This ‘paradox’ of contradictory studies may be understood if at a deeper level the results are in fact due to the non trivial interplay of many underlying factors. To clarify, remote working practices can only indirectly impact productivity. Such factors, alluded to by Bloom and many others, which include “distraction vs. focus” are loosely summarised in Appendix 1.

Importantly the contribution and strength of these factors to overall productivity, unique to each set of starting conditions, would reasonably explain why two companies within the same industry, or different departments within the same company, can experience different remote working outcomes. For example, in one of those companies the benefits of additional focus might significantly outweigh a proportional loss of collaboration, as was observed by Nicholas Bloom at CTrip.

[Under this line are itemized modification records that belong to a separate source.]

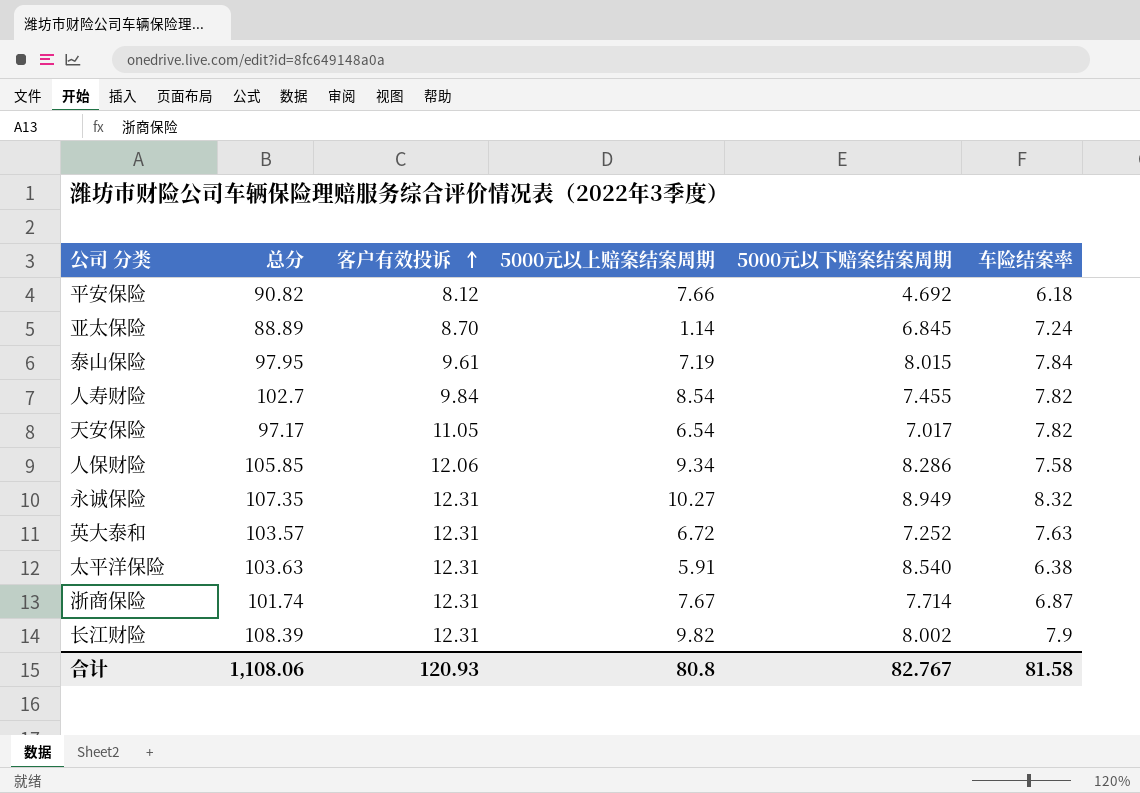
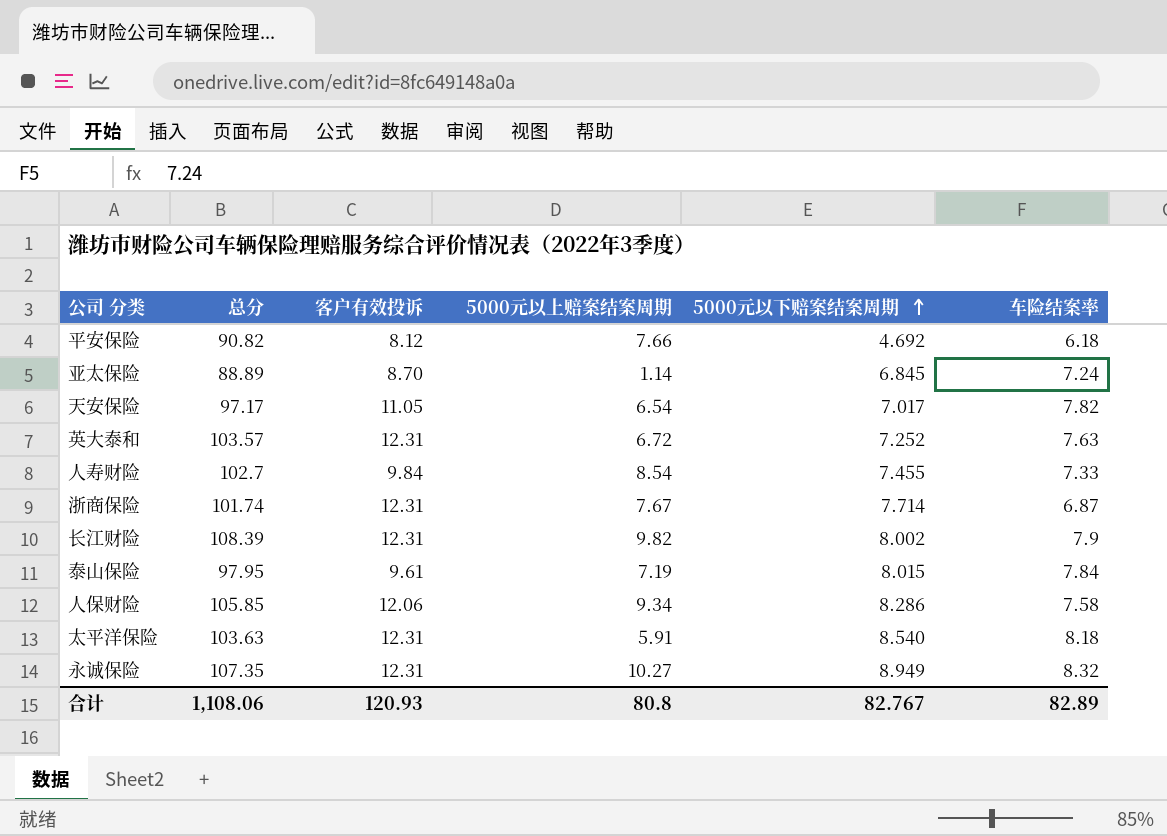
row order: 客户有效投诉 ascending -> 5000元以下赔案结案周期 ascending
人寿财险 | 车险结案率: 7.82 -> 7.33
太平洋保险 | 车险结案率: 6.38 -> 8.18
合计 | 车险结案率: 81.58 -> 82.89

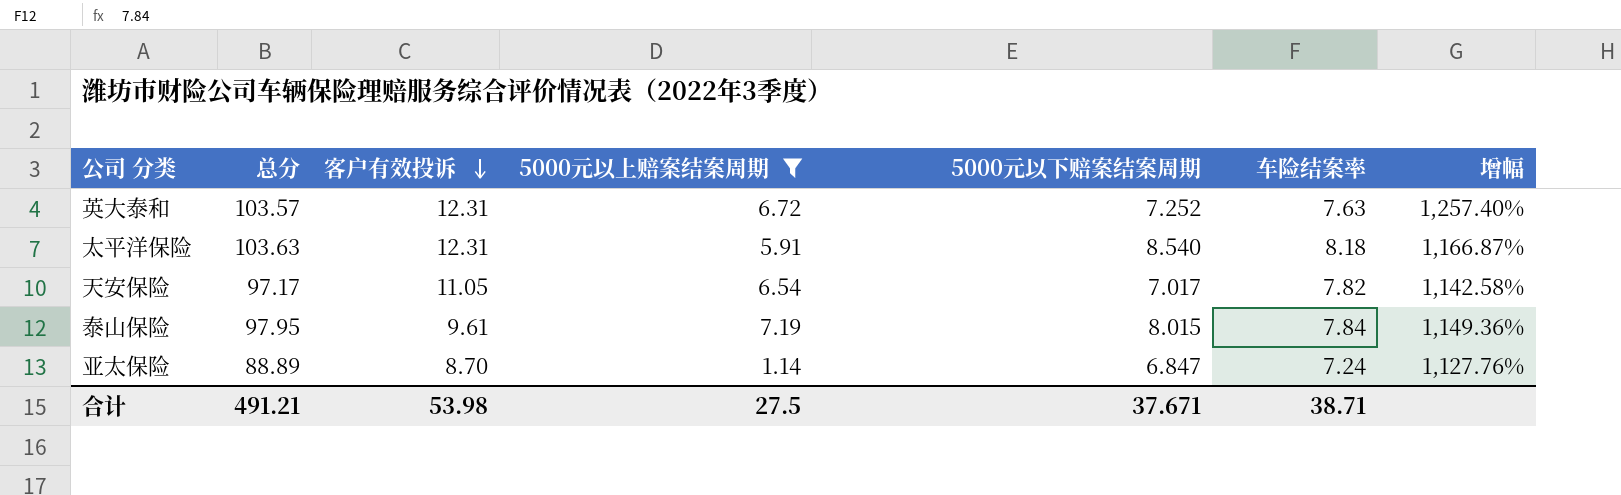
filter: none -> 5000元以上赔案结案周期 <= 7.19
row order: 5000元以下赔案结案周期 ascending -> 客户有效投诉 descending
column 增幅 | formula: none -> ([总分] - [车险结案率]) / [车险结案率]
亚太保险 | 5000元以下赔案结案周期: 6.845 -> 6.847
合计 | 总分: 1,108.06 -> 491.21
合计 | 客户有效投诉: 120.93 -> 53.98
合计 | 5000元以上赔案结案周期: 80.8 -> 27.5
合计 | 5000元以下赔案结案周期: 82.767 -> 37.671
合计 | 车险结案率: 82.89 -> 38.71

Whilst this complexity prevents anyone from accurately forecasting the impact of remote working on productivity, the evidence that an optimal amount can be significant is clearly established in peer reviewed literature. When considering your own corporate policies the biggest risk would therefore be to avoid all experimentation, preventing an evidence based decision from being made. Sandy Pentland observed that the best-performing and most creative teams in their study sought fresh perspectives constantly, from all other groups in, and some outside, the organization — so it’s important that such experimentation is ongoing. For example, a new technology or piece of software might significantly impact any of the factors presented above.

Given the lack of representative studies on remote working, we conducted our own experiment. Although we hadn’t originally planned on sharing our results we felt it would be helpful if we shared the results of our research with the wider community, especially as most technology companies are now forced to let employees work from home due to the coronavirus pandemic.

For our experiment, our software engineers were able to self-select a single remote day per week. After six months, we increased it to two remote days per week. Remote days couldn’t conflict with team meetings or events, for which we’d require everyone in our office.

In their book Accelerate and in further detail in their peer reviewed paper Nicole Forsgren et al established a statistically significant relationship between the frequency of deployments, lead time, mean time to restore and change fail percentage to productivity. In this work, due to it’s easy availability, we have reused the frequency of deployments as our primary metric for reviewing the productivity impact of remote working. We normalise this to ‘per engineer’ to account for our team size varying between 3 and 5 members over the period of the experiment. We also contrast this against productivity of the engineering team measured as average story points completed per day per engineer. Whilst no predictive relationship has been established with story points we include it as it is a more familiar industry measure of productivity, also referred to as “velocity”.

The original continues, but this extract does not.